• DATA FOR THE TASK:
[Start of Attachment]

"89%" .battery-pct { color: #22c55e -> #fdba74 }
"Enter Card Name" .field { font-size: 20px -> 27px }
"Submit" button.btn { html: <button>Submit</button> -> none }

[End of Attachment]
[Start of Attachment]

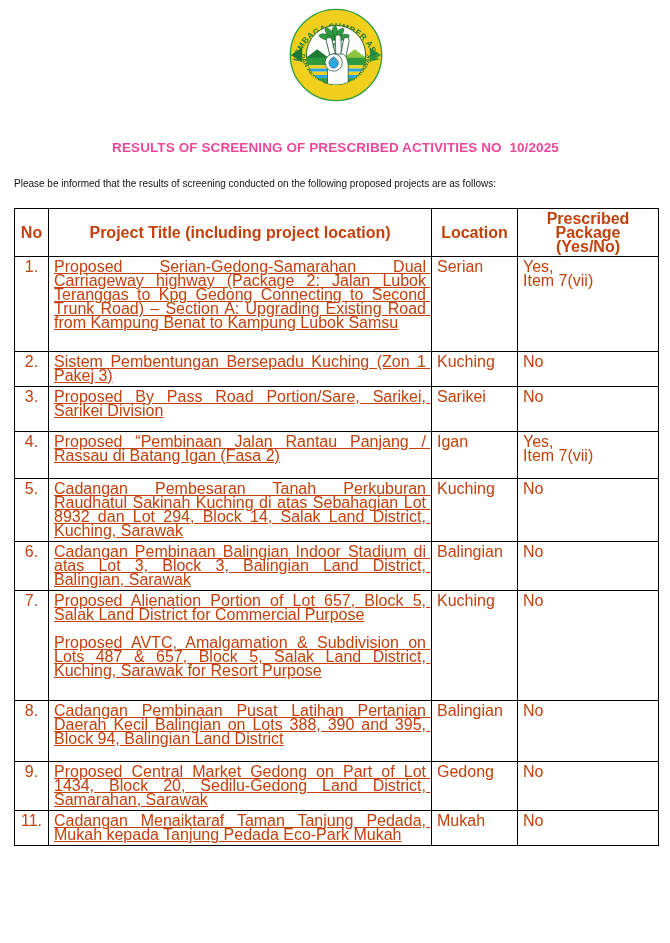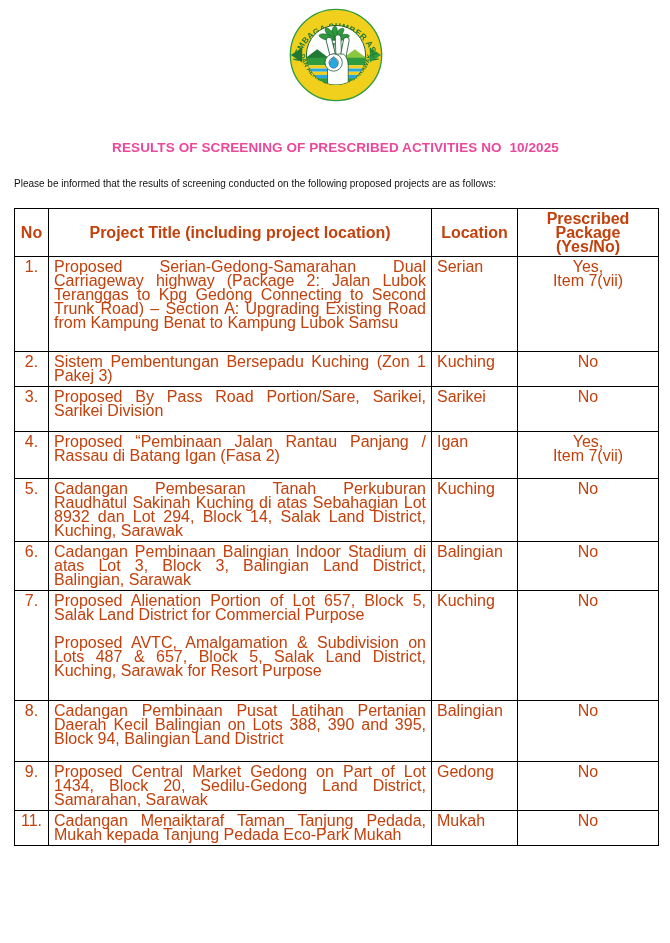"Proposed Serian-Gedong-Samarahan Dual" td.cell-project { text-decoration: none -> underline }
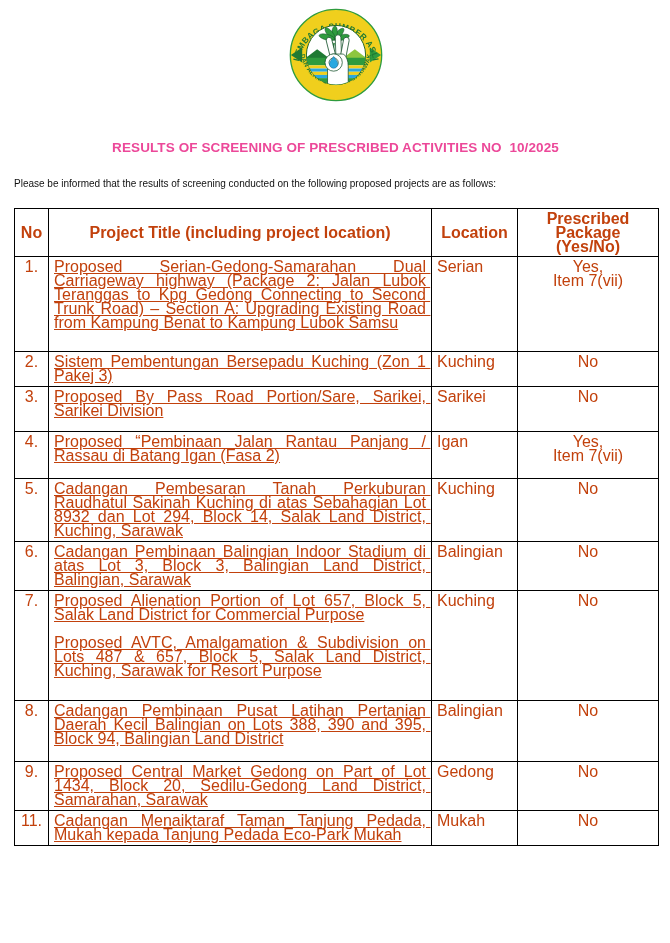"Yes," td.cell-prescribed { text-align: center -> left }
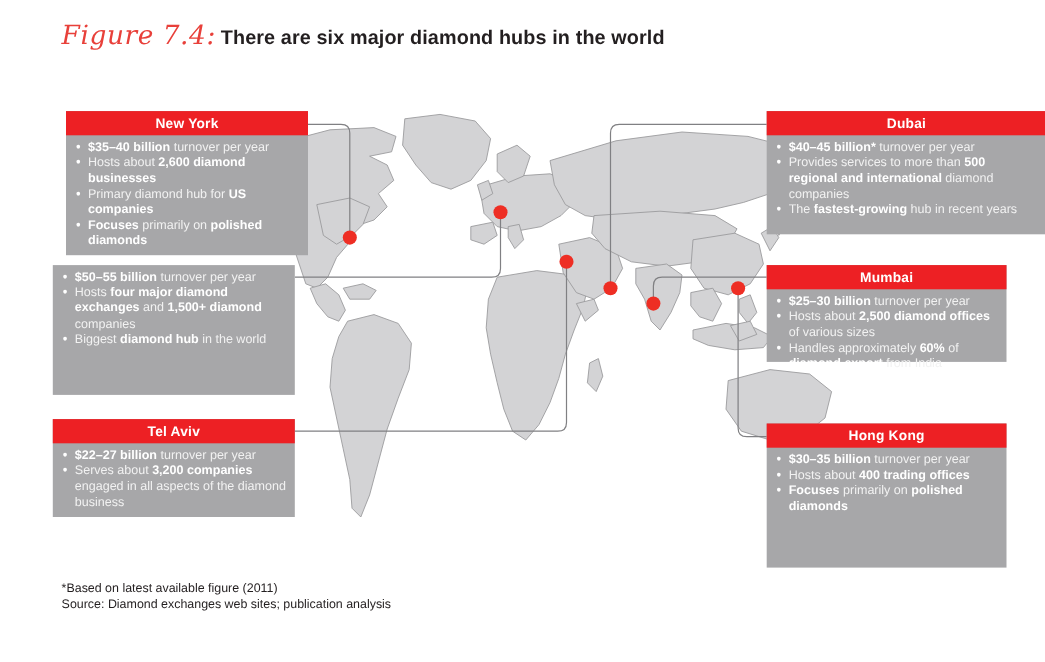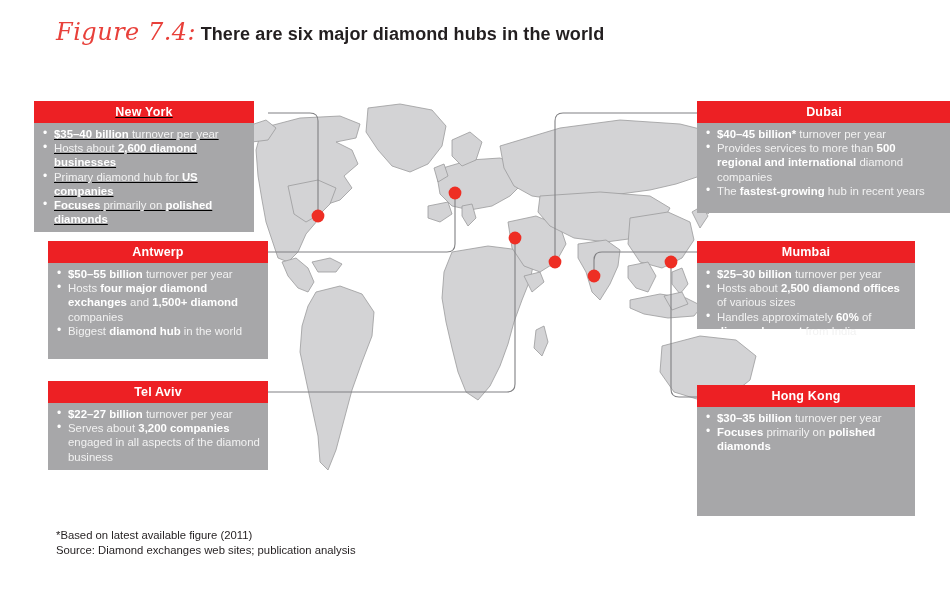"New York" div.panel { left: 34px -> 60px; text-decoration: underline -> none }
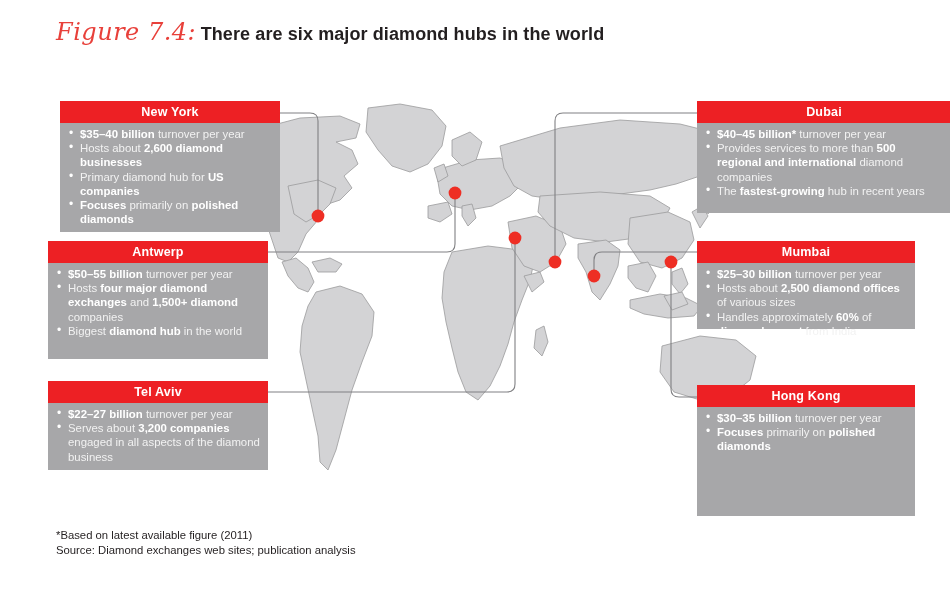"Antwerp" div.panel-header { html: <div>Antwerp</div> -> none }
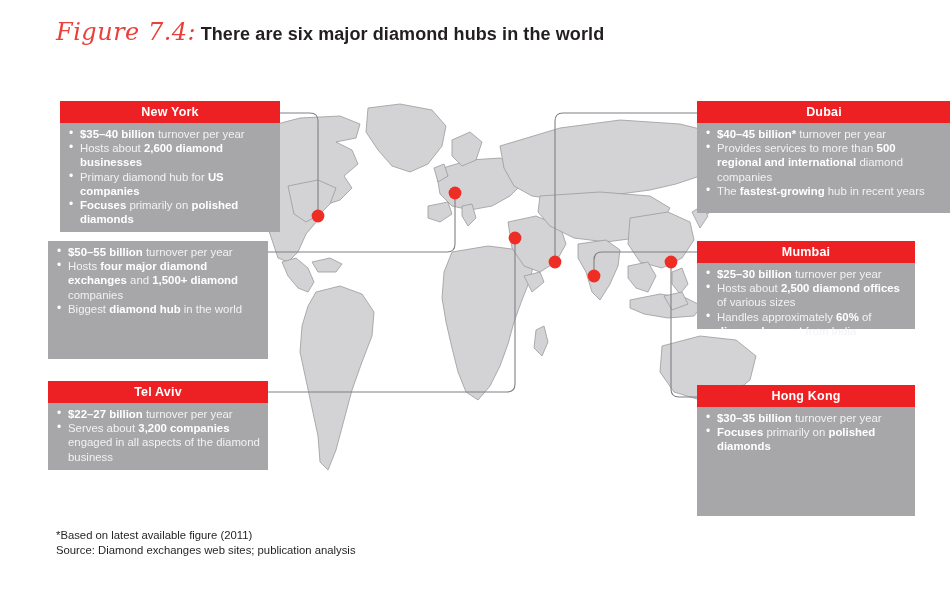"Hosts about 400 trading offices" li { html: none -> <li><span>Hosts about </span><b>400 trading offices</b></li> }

[End of Attachment]

• EXERCISE DIRECTIONS: Here the job is to set down exactly the lines of the material above that fall between the one with "color: #22c55e ->" and the one with "html: <button>Submit</button> ->", inclusive, and nothing beyond them.

• EXERCISE ANSWER:
"89%" .battery-pct { color: #22c55e -> #fdba74 }
"Enter Card Name" .field { font-size: 20px -> 27px }
"Submit" button.btn { html: <button>Submit</button> -> none }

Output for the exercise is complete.